Mentre tra molti cresce l’entusiasmo per l’apertura di Eataly a Verona, ieri alcuni cittadini si sono dati appuntamento in via Santa Teresa 12 per un presidio per manifestare contro “l’unica narrazione offerta ai cittadini e alle cittadine di questa (sciagurata) trasformazione degli ex Magazzini in un complesso prevalentemente commerciale e direzionale, parla di rigenerazione urbana di un’area sottratta all’abbandono e al degrado, che diventerebbe ora, per la prima volta, sede di attività culturali“, si legge nella nota stampa del Comitato della Profezia della locomotiva cosmica.
L’azione è partita da una petizione on-line rivolta a coloro che dentro gli ex Magazzini hanno operato organizzando attività: in pochissimi giorni hanno risposto all’appello più di 1500 persone, “solo alcune delle diverse migliaia che in molteplici ruoli in questi spazi hanno prodotto arte, cultura e dialogo. Abitanti di Verona o di altre città, italiani e italiane e non solo, di ogni età, posizione sociale, attitudine.
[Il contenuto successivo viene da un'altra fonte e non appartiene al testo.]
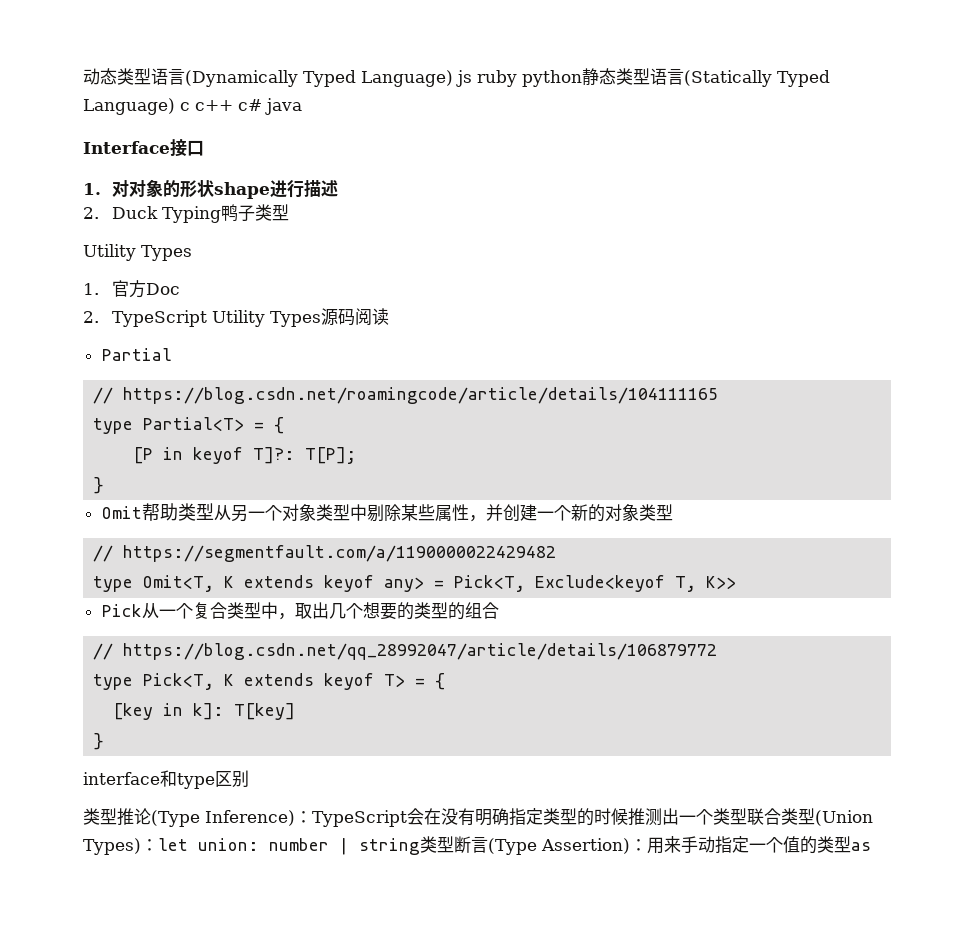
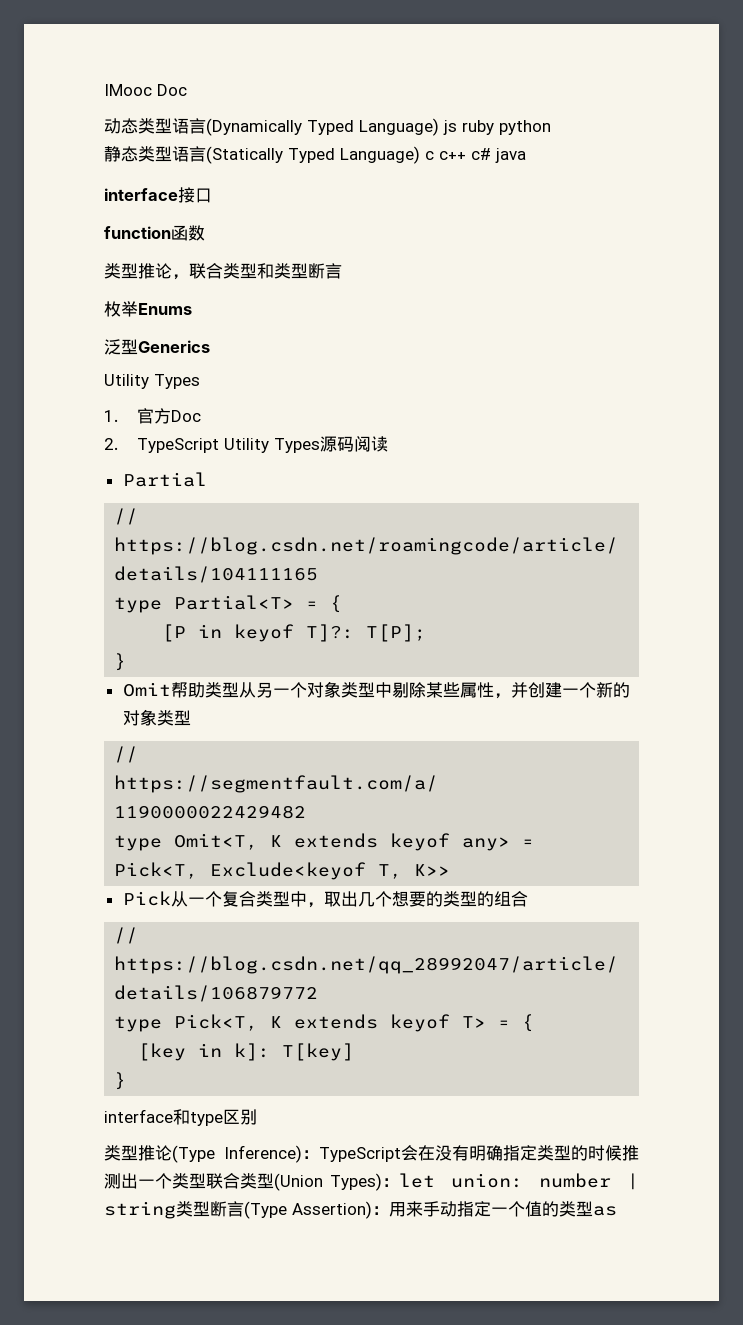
(83, 76) none -> [104,84,187,96] IMooc Doc //
(582, 78) none -> (551, 127) //
[83,141,170,154] Interface -> [104,188,178,201] interface
[83,179,339,199] [83,204,290,223] 1.对对象的形状shape进行描述 // 2. Duck Typing鸭子类型 -> [104,225,205,241] [104,263,342,280] [104,301,192,317] [104,339,210,355] function函数 // 类型推论，联合类型和类型断言 // 枚举Enums // 泛型Generics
Tra di loro gente anonima, ma anche decine di musicisti e musiciste, gente di teatro e di cinema, operatori culturali, artisti, docenti universitari”, si legge.
“Siamo la voce di una moltitudine, e ci unisce la necessità personale e l’obbligo civile di testimoniare. Perché nella magnifica Stazione Frigorifera degli ex Magazzini Generali di Verona, e in altri importanti edifici del complesso industriale, siamo stati per più di venticinque anni corpi, non fantasmi“, spiegano.
“Inizialmente, quando il compendio era ancora area pubblica, ragazze e ragazzi hanno edificato, salvaguardato, ripulito, allestito, rivitalizzato un sito che allora era davvero in stato di totale abbandono, imparando tecniche artistiche e mestieri. E poi hanno organizzato più di 700 concerti di ogni genere musicale, conferenze, letture, audio-documentari, incontri con autori, critici, curatori. E poi ancora rassegne cinematografiche, mostre e installazioni di arte contemporanea di livello internazionale, spesso site-specific; più di 70 spettacoli teatrali, interpretati e di frequente prodotti da molte delle più affermate compagnie europee, in collaborazione anche con la Biennale di Venezia, destinati a un pubblico che solo qui ha potuto godere dello spettacolo straordinario di un luogo unico altrimenti inaccessibile. E poi ancora, queste persone hanno costruito vera cittadinanza attiva con assemblee, gruppi di discussione sui diritti civili, laboratori di pratiche politiche, preziosi momenti di convivialità, scambio e relazione conciliati dalla cura per il cibo (biologico, vegetariano e vegano, già nei primi anni ’90!)”, prosegue la nota.
“Tutto questo agire, partecipare, gioire, discutere, costruire e distruggere ha trovato il suo catalizzatore in INTERZONA, comunità non-profit democratica e finanziariamente autogestita. Tra il 1992 e il 2016 (anno in cui sono stati “cacciati” dall’area dalla nuova proprietà, una fondazione bancaria travestita da società immobiliare lussemburghese), migliaia di soci e socie e centinaia di volontari e volontarie hanno ridato vita e dignità a un’area totalmente arroccata nel suo abbandono, ma così preziosa da meritare un doppio vincolo monumentale, sia per il valore dei manufatti architettonici e infrastrutturali, sia in quanto testimonianza storica, culturale, urbanistica e sociale di un momento fondante della nostra storia economica e politica. Vincoli assolutamente non rispettati da un intervento edilizio che definire restauro è un oltraggio per chiunque conosca il senso delle parole”.
“Ecco perché abbiamo scelto di difendere questa memoria: lo dobbiamo non solo a noi stessi, che per più di venticinque anni in questo spazio abbiamo vissuto direttamente e attivamente processi creativi e proposte artistiche, ma a tutti coloro che hanno a cuore una società vitale, aperta, culturalmente evoluta perché capace di costruire un terreno fertile in cui la cittadinanza può diventare protagonista di una comunità, in cui soprattutto le fasce più giovani possano riprendersi un ruolo da protagoniste, e non da consumatrici”.
“Questa testimonianza, nata in reazione alla narrazione univoca e arrogante che dà a questa operazione finanziaria e speculativa (decine di milioni di euro il costo di “recupero” della sola Stazione Frigorifera!) il nome di “rigenerazione urbana che restituisce alla città un’area abbandonata e degradata”, troverà occasione di visibilità pubblica in una silente, civile, pacifica presenza collettiva in occasione delle festose celebrazioni inaugurali, con una distribuzione discreta di materiale informativo”, conclude la nota.